## Activity
Where the string "color" appears in a line of the data, show that line.

[Stored data entries]
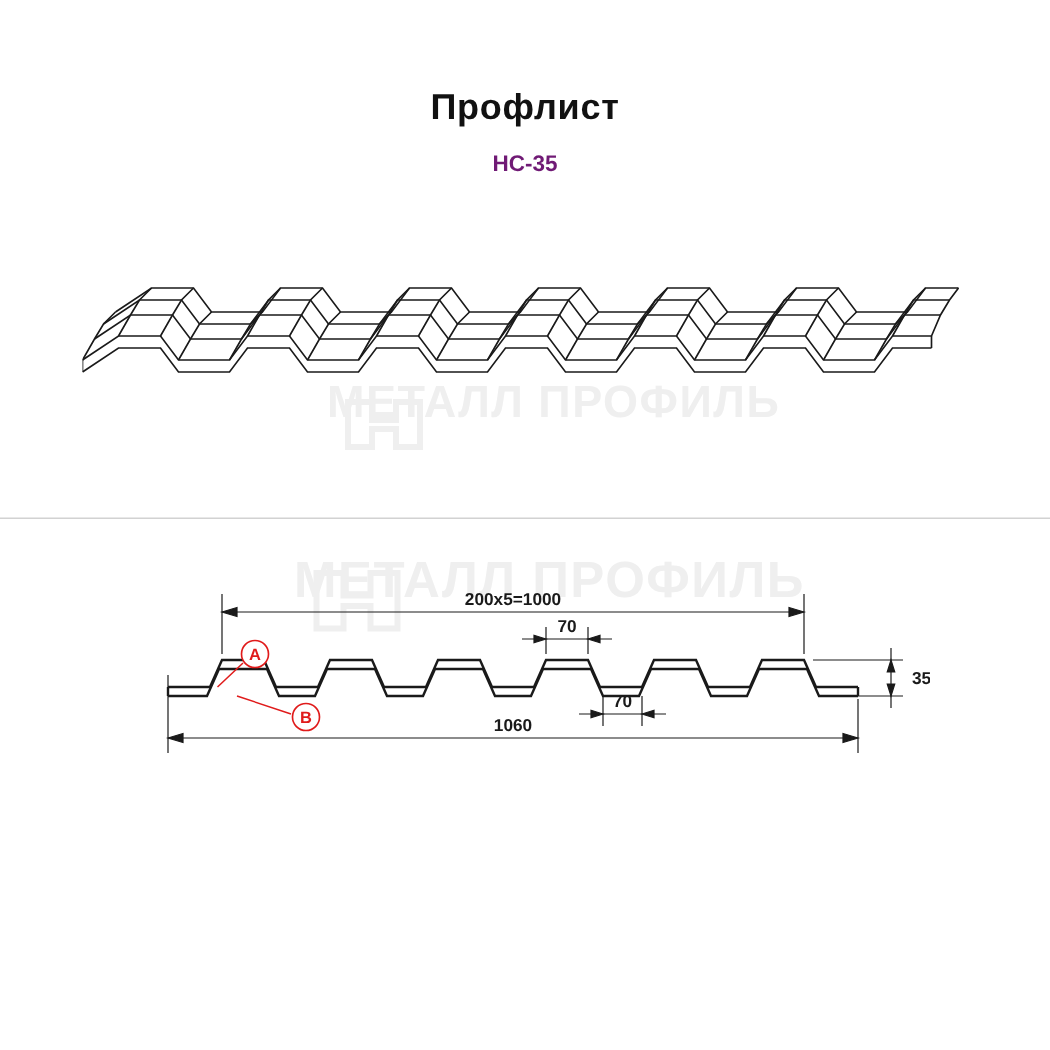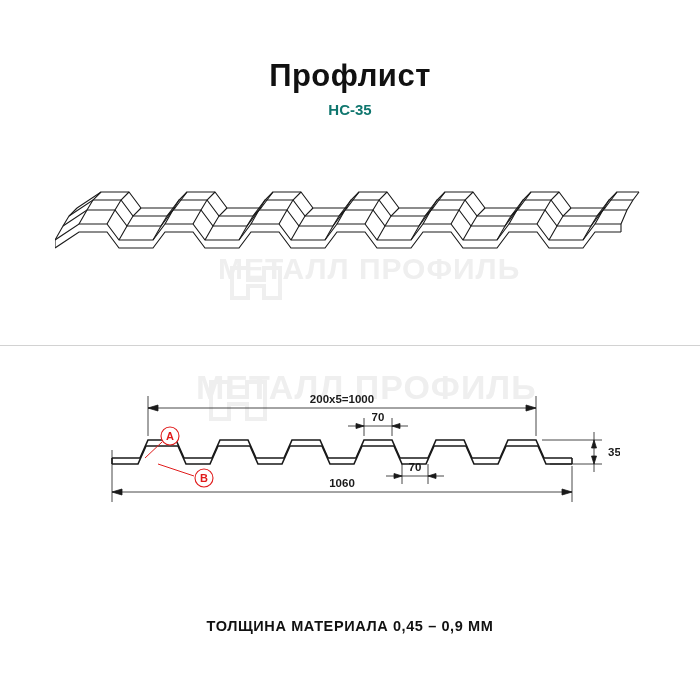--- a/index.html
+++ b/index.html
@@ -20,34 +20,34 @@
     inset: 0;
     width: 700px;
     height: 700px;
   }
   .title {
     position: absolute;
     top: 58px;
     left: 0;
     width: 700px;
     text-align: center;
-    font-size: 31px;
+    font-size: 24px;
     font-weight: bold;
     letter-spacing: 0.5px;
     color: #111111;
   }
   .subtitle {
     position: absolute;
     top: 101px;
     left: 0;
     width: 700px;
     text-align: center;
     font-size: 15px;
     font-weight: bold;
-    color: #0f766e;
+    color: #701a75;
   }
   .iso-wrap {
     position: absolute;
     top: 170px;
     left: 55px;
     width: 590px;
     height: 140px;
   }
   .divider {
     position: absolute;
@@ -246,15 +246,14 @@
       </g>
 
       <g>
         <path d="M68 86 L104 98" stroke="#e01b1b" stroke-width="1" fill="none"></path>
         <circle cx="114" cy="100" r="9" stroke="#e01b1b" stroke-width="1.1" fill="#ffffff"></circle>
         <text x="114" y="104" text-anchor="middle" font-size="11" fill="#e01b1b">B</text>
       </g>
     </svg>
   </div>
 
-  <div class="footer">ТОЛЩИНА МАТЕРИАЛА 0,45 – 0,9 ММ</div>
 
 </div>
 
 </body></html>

## Output for this exercise
     color: #111111;
-    color: #0f766e;
+    color: #701a75;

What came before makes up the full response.